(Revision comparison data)
======

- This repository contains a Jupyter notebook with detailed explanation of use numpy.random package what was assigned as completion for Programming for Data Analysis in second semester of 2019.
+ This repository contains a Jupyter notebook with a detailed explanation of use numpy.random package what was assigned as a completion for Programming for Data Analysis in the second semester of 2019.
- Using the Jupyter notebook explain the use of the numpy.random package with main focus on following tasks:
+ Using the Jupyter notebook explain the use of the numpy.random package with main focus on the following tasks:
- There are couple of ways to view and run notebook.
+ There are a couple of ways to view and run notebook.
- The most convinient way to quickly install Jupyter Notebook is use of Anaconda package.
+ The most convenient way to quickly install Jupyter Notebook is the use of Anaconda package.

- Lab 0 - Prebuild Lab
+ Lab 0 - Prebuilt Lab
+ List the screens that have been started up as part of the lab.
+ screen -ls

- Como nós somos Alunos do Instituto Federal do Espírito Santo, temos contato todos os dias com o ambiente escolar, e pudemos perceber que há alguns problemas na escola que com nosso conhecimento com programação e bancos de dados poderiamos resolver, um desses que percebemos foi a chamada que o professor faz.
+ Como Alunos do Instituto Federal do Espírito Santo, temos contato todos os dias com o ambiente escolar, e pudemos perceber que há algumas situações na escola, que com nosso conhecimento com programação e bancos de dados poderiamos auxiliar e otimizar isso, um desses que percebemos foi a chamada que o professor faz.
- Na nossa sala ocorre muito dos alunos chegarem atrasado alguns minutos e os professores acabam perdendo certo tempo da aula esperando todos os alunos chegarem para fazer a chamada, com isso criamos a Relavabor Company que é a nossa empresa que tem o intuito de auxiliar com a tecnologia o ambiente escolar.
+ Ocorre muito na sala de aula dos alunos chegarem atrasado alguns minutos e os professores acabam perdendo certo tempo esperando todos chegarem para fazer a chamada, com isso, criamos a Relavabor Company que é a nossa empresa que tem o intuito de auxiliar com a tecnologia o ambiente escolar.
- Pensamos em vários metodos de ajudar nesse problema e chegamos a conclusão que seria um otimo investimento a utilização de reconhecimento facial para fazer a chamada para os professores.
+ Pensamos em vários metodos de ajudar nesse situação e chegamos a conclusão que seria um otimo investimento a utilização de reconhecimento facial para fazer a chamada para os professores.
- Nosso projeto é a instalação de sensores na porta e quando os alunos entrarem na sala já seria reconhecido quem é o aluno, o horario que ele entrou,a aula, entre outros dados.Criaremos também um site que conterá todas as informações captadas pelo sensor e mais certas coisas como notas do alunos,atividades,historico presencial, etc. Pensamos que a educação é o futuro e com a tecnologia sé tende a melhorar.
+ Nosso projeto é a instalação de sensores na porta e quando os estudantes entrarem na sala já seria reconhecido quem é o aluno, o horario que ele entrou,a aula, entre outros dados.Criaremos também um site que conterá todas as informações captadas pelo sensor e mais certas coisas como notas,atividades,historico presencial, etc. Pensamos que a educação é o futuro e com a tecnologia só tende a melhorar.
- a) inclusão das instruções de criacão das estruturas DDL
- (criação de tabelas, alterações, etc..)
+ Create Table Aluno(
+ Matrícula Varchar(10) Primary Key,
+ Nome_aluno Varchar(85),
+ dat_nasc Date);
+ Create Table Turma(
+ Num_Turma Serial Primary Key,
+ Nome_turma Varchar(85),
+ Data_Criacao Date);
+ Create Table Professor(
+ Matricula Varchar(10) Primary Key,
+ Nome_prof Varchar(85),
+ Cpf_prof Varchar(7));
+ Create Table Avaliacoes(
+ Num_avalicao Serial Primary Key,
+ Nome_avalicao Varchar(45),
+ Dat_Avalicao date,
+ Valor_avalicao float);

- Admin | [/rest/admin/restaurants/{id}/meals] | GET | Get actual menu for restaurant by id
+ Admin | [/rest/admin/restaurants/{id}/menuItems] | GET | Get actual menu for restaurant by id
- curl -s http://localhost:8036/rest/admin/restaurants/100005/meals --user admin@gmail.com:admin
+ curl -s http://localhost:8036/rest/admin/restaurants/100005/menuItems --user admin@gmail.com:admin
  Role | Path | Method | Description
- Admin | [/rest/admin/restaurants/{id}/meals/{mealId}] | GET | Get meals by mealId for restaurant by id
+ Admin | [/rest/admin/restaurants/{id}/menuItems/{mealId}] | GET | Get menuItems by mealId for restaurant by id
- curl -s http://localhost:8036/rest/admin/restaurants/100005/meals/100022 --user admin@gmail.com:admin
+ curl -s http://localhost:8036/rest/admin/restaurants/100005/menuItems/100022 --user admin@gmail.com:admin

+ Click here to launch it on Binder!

======

Scan the entries above for the line containing "- The most convinient", and copy it and all lines after it exactly, down to and including the line containing "Como Alunos do".

• SOLVED PROBLEM
- The most convinient way to quickly install Jupyter Notebook is use of Anaconda package.
+ The most convenient way to quickly install Jupyter Notebook is the use of Anaconda package.

- Lab 0 - Prebuild Lab
+ Lab 0 - Prebuilt Lab
+ List the screens that have been started up as part of the lab.
+ screen -ls

- Como nós somos Alunos do Instituto Federal do Espírito Santo, temos contato todos os dias com o ambiente escolar, e pudemos perceber que há alguns problemas na escola que com nosso conhecimento com programação e bancos de dados poderiamos resolver, um desses que percebemos foi a chamada que o professor faz.
+ Como Alunos do Instituto Federal do Espírito Santo, temos contato todos os dias com o ambiente escolar, e pudemos perceber que há algumas situações na escola, que com nosso conhecimento com programação e bancos de dados poderiamos auxiliar e otimizar isso, um desses que percebemos foi a chamada que o professor faz.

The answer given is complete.